Антропологический код древнерусской культуры - страница 26



Но встречаются и более конкретные сведения, например, в «Слове св. Григория, изобретено в толцех о том, како первое погани сущее языци кланялися идолом и требы им клали», где перечислялись объекты поклонения древних славян (молния, гром, солнце, луна, реки, источники, камни, деревья, растения и пр.), а также «идолы» (Перун, Хорс, Род и рожаницы, Мокошь, Сварог и др.) и божества низшего уровня (вилы, берегини, упыри и пр.). В своеобразной свернутой «хронологии» поклонений славян, содержащейся в Слове Григория, говорится: «…и ти начаша требы класти роду и рожаницам, прежде Перуна бога их, а прежде того клали требы оупырем и берегыням».[95] В позднем списке XVI в. этого же памятника уточнялись и места совершения обрядов – под овином, в хлевах, на кладбищах (жечь огни для покойников), у воды и т. п.[96] Из «Слова Исайи пророка о поставляющих вторую трапезу роду и рожаницам», «Слова некоего христолюбца и ревнителя по правой вере» и др. известно, что остатки кутьи после «чистыя молитвы» отдавались Роду и рожаницам, тем самым смешивался христианский обряд «с идольскою трапезою».[97]

Род и рожаницы оказываются наиболее часто упоминаемыми персонажами языческого пантеона на протяжении многих столетий, вплоть до XIX в. Существовало разъяснение («О вдуновении духа в человека», XV–XVI вв.) роли Рода, посылающего якобы с неба груды, из которых рождаются дети – «то ти не Род, седя на воздусе мечет на землю груды и том ражатся дети».[98] Рожаницы назывались и в памятниках, посвященных борьбе с суевериями XVIII в., когда о других языческих богах уже не упоминалось. Однако предположение Б. А. Рыбакова о первостепенном значении Рода как творца мира остается лишь предположением.[99]

Заметки о языческих пережитках сохранились в церковно-учительной литературе, обличительных посланиях церковных иерархов, житиях святых и другой литературе. Так, в «Житие Нифонта, епископа Кипрского» было вставлено русское слово о русалиях, отразившееся в «Измарагде» 1-й и 2-й редакций (главы 23 и 33 соответственно), в ряде списков XVI в. В нем утверждалось, что приверженцы сопелей и гуслей, языческих плясаний и плесканий «чтят темного беса», «наипаче же свое имение дают бесу лукавому иже есть русалия, инии же скоморохом».[100] Отголоски языческих заговоров обнаружены в новгородских берестяных грамотах первых веков христианства на Руси.

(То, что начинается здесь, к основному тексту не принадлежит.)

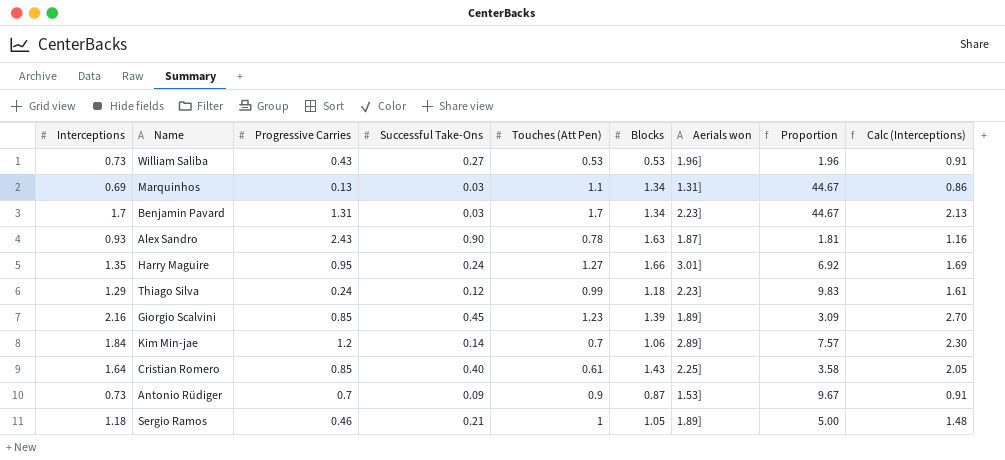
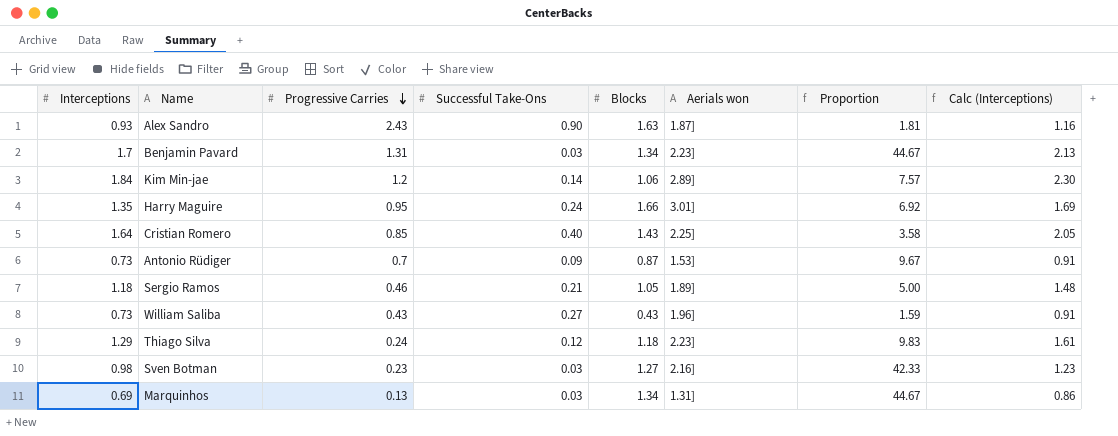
row order: none -> Progressive Carries descending
column Touches (Att Pen) | position: 5 -> none
row Giorgio Scalvini: 2.16 | 0.85 | 0.45 | 1.23 | 1.39 | 1.89] | 3.09 | 2.70 -> none
William Saliba | Blocks: 0.53 -> 0.43
William Saliba | Proportion: 1.96 -> 1.59
row Sven Botman: none -> 0.98 | 0.23 | 0.03 | 1.27 | 2.16] | 42.33 | 1.23

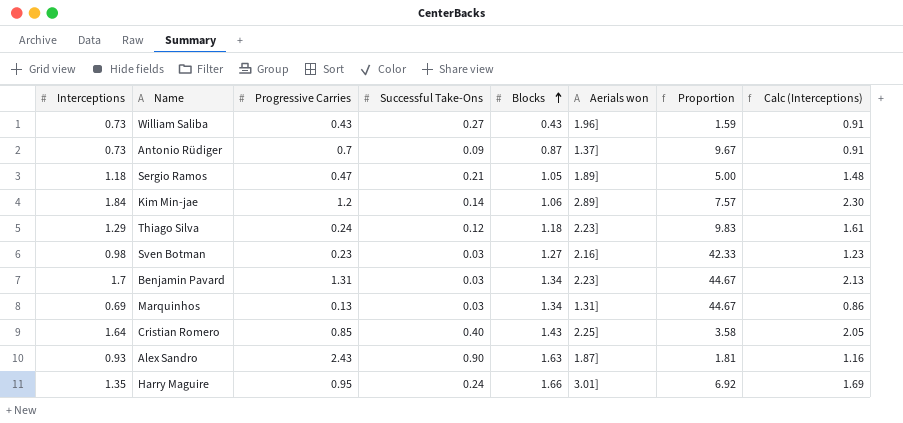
row order: Progressive Carries descending -> Blocks ascending
Antonio Rüdiger | Aerials won: 1.53] -> 1.37]
Sergio Ramos | Progressive Carries: 0.46 -> 0.47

Список подобных отрывочных сведений о верованиях древних славян можно продолжить. Важно то, что в совокупности все эти отрывочные данные, включенные в переводные и оригинальные церковно-учительные и обличительные произведения, летописи, житийную литературу и т. п., выстраиваются в мозаичную картину с пробелами и пустотами, но тем не менее яркую и отражающую разные его стороны. Кроме того, восстанавливается определенная эволюция языческих представлений в христианский период: если до XVI в. подобные источники содержат упреки в поклонении языческим божествам и исполнении обрядов и ритуалов, то позднее речь идет в основном о суевериях, приметах, гаданиях, игрищах, плясках, плесканиях и скоморохах.

Обильные материалы по этнографии, этнолингвистике, народному искусству, фольклору, которые начали фиксироваться еще в XVII в. и продолжают пополняться в наши дни, представляются самой мощной, но и самой сложной источниковой базой для современных исследователей. В них уже так много христианских черт, что языческое ядро просматривается с трудом. Синкретическая обрядовая поэзия, легенды, сказания, предания, заговоры, причитания и т. п. требуют кропотливого расчленения на языческое и христианское «поля». Поэтому все, кто так или иначе обращается к языческой эпохе, подчеркивают гипотетичность своих предположений и выводов. Слишком зыбким оказывается тот мостик, который наше время может перекинуть в столь отдаленную и темную старину. Наш экскурс тоже не претендует на полную и достоверную картину, мы лишь попытаемся представить более или менее цельный портретный набросок «телесного» периода в истории русской культуры.